My brain lacks the proper balance of chemicals. If they aren't righted, my brain/body doesn't function as it should. Just like if a diabetic doesn't have the right balance in his body of insulin, bad things could happen to his body too. Sure, he could pray for God to make the insulin in his body work, and I don't doubt He could do it. But maybe, God's answer is the medicine created to help get those chemicals in line. The same goes for depression.
Another point to make in my situation is that I have a small tumor on my pituitary gland (located: in the brain. function: control the release of hormones to the rest of the body.) This may or may not have any effect on the other chemicals released by my brain. It could be this way for many other women as well. Twenty-five percent of American women have such a tumor, and very few know it. (Mine was found after an MRI scan of my brain looking for a source of seizure problems.)
In case you missed it, yes, I said it. I take medicine for depression. Hopefully, you would never have guessed it, because I am good about taking my medicine. I take the lowest dose possible of venlafaxine. But on a day that I forget to take it, I can certainly tell.

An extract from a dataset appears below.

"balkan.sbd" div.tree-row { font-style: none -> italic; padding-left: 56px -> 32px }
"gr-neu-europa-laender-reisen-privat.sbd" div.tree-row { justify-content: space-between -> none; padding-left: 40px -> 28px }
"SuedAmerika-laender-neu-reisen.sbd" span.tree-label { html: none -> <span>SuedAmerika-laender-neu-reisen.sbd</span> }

Why am I so nervous about revealing to the world that I am on medication? Because some of you don't think I need it. Some of you are of the ilk that medicine is a drug, (okay, it is) and that drugs are bad. Sometimes yes. But not always.
After a few months on the medication, my doctor and I decided to discontinue it. I firmly believe when medicine can help, it should be used, and when it is no longer needed, it should be stopped. (Logical, right?)

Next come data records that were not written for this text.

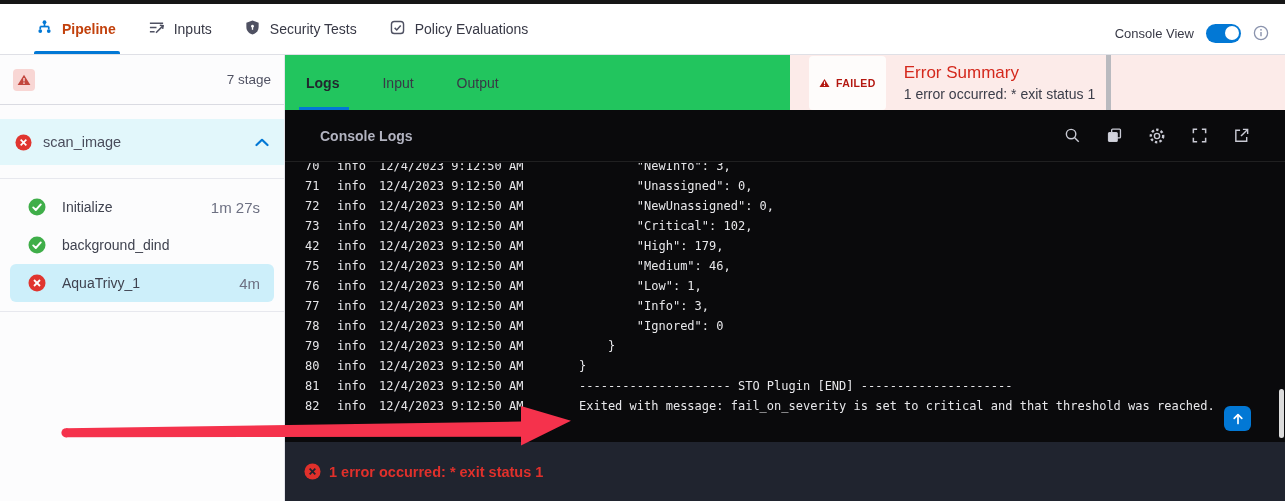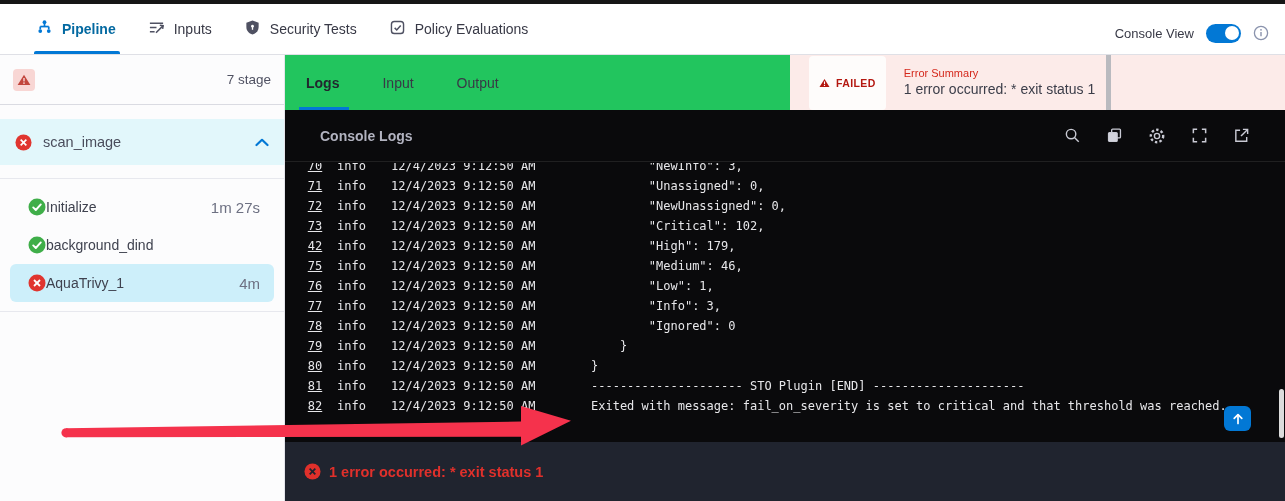"Pipeline" .nav-tab.active { color: #0369a1 -> #c2410c }
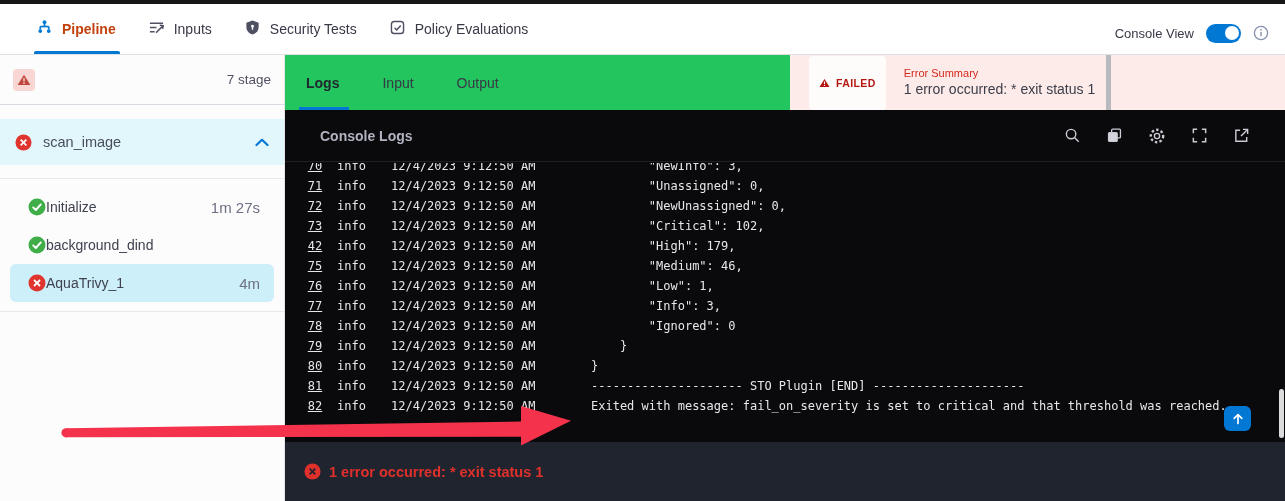"Error Summary" .error-title { font-size: 11px -> 17px }
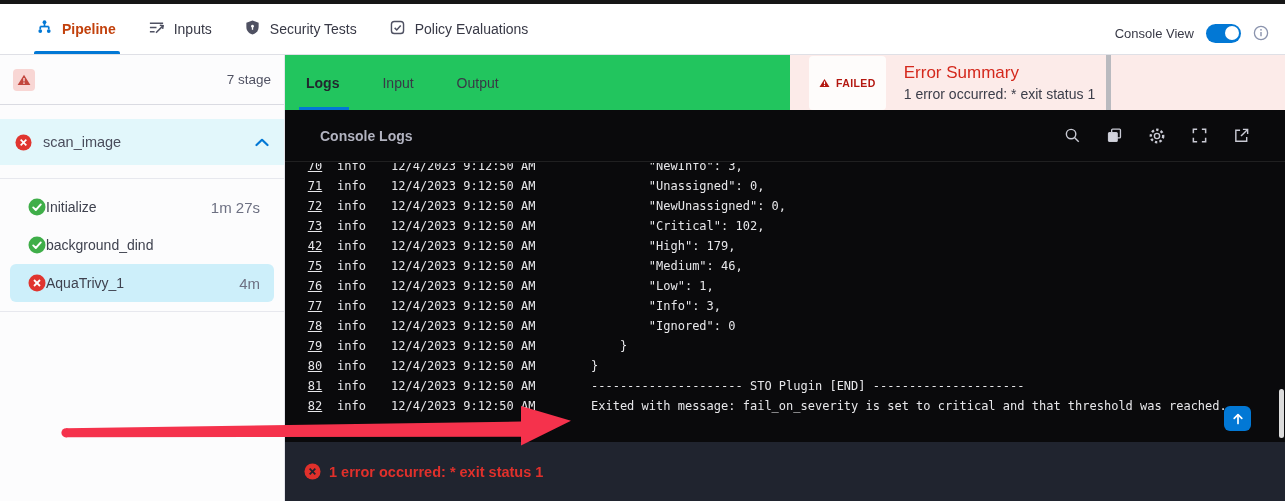"70" .ln { text-align: center -> left; text-decoration: underline -> none }
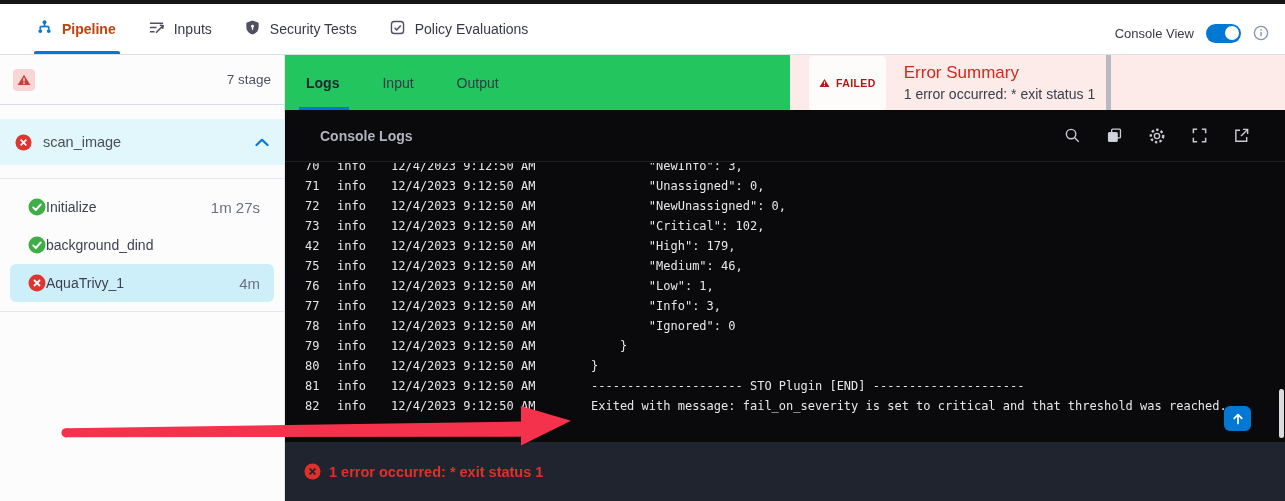"12/4/2023 9:12:50 AM" .ts { margin-left: 24px -> 12px }
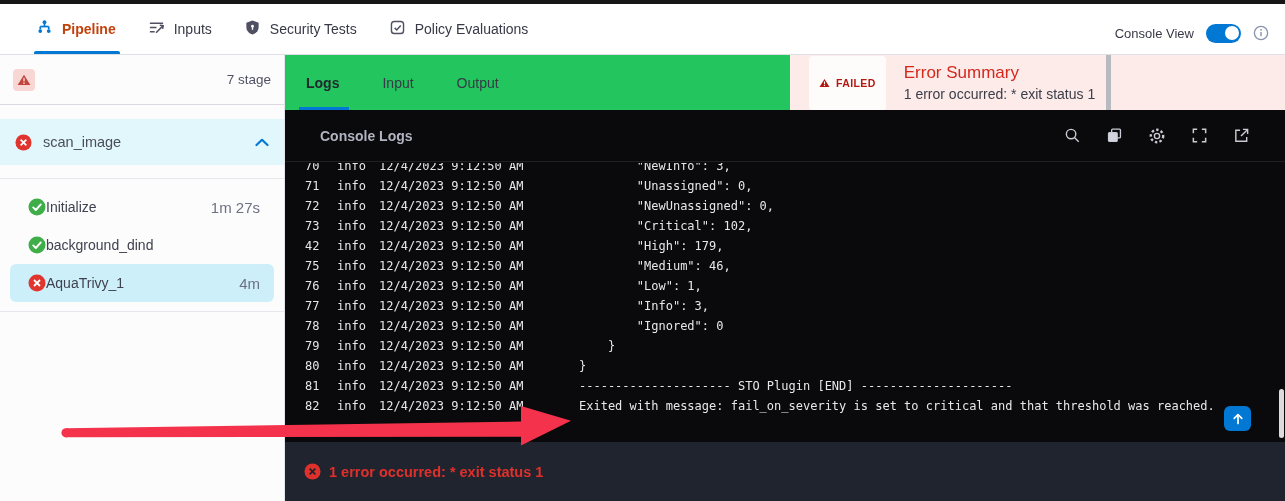"Initialize" .step-name { margin-left: none -> 16px }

You see, I tried going off a few times. Each time has been the same. Right back to the same voices and behaviors I experienced in in my untreated condition before. I tried to get used to it, to see if maybe it was some kind of withdrawal, but with symptoms increasing over the next few weeks, my doctor and I decided I needed to go back on.
To note: I've done the same thing with my cholesterol medication. My cholesterol skyrockets when I am not on meds.
Back to the issue of my faith. Tracy, Why don't you just ask God to help you through your difficult moments?
Although I see the VALUE of prayer, and I KNOW that God could bring me out of this pit if I ask, when the neurons are misfiring and causing the broken record to play, I can't find the room in my brain for any other thought, valuable as it may be. I literally cannot pray.
Will I ever get better? I have no idea. I'll keep trying to find out. It would be great to give up the medicine, and I am perfectly willing. But I'm not willing to live without all the proper chemicals my brain needs. If my brain will manufacture them on their own, great! If it needs some outside help, I'm okay with that too.
Why was it so important to tell you all this? Because to this day I am waiting to hear that someone else has gone through what I have. Hopefully the person who has was looking for me too and maybe now realizes that it's time to talk to a doctor. Every brain is different. Some just need a little more help adjusting in life.
*Note- This is based on my personal experience.